Aquarium Advice Activist
Joined
Aug 10, 2012
Messages
109
Location
blackpool, England
I'm still a little confused with a few things on bio filtration. I'm currently running a canister filter with rowa phos, carbon, filter sponge and seachem matrix. I have approx. 20kg of live rock in my 180litre tank but no deep sand bed. I did have really high nitrates but ever since I added the matrix to the canister they are right down to practically zero using an api test kit however I still have nuisance red hair type algae growing on my rocks so there must be some nitrates still present. Should I ditch the seachem matrix and leave it to my rock? Could removing the seachem matrix cause a crash? And would it still work with rock but no deep sand bed? I do 10% weekly changes and vacuum my sand. Any help and advice would be greatly appreciated
 
The nitrates and phosphates are still there its just that the algae is using it up so its nit showing up on tests.
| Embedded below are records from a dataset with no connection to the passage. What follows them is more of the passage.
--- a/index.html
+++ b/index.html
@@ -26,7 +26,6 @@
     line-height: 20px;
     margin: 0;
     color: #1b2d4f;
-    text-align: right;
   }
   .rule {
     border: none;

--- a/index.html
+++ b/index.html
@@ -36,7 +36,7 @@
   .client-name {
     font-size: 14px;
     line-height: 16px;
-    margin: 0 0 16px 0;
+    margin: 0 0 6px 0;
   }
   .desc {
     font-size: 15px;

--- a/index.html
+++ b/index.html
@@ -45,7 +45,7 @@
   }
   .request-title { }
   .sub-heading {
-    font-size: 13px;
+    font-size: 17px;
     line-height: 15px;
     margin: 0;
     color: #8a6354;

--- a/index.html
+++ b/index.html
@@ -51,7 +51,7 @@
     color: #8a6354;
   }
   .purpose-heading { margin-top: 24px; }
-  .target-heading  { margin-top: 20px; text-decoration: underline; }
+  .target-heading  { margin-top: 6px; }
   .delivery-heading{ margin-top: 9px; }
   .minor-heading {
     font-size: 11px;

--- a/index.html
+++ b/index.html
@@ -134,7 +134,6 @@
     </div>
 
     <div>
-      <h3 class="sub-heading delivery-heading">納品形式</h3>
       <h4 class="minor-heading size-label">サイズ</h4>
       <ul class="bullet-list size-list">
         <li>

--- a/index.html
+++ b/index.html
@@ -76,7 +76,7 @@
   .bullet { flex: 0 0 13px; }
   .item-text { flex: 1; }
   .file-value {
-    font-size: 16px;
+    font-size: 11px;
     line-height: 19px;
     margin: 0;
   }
The canister filter is most likely a big part of the problem unless you are cleaning it weekly.
 
I clean it every week when I do the water change. Rinse the mech pads in RO water, and rinse the rest of the media and carbon to clear any detritus.
 
Scottm84 said:
I clean it every week when I do the water change. Rinse the mech pads in RO water, and rinse the rest of the media and carbon to clear any detritus.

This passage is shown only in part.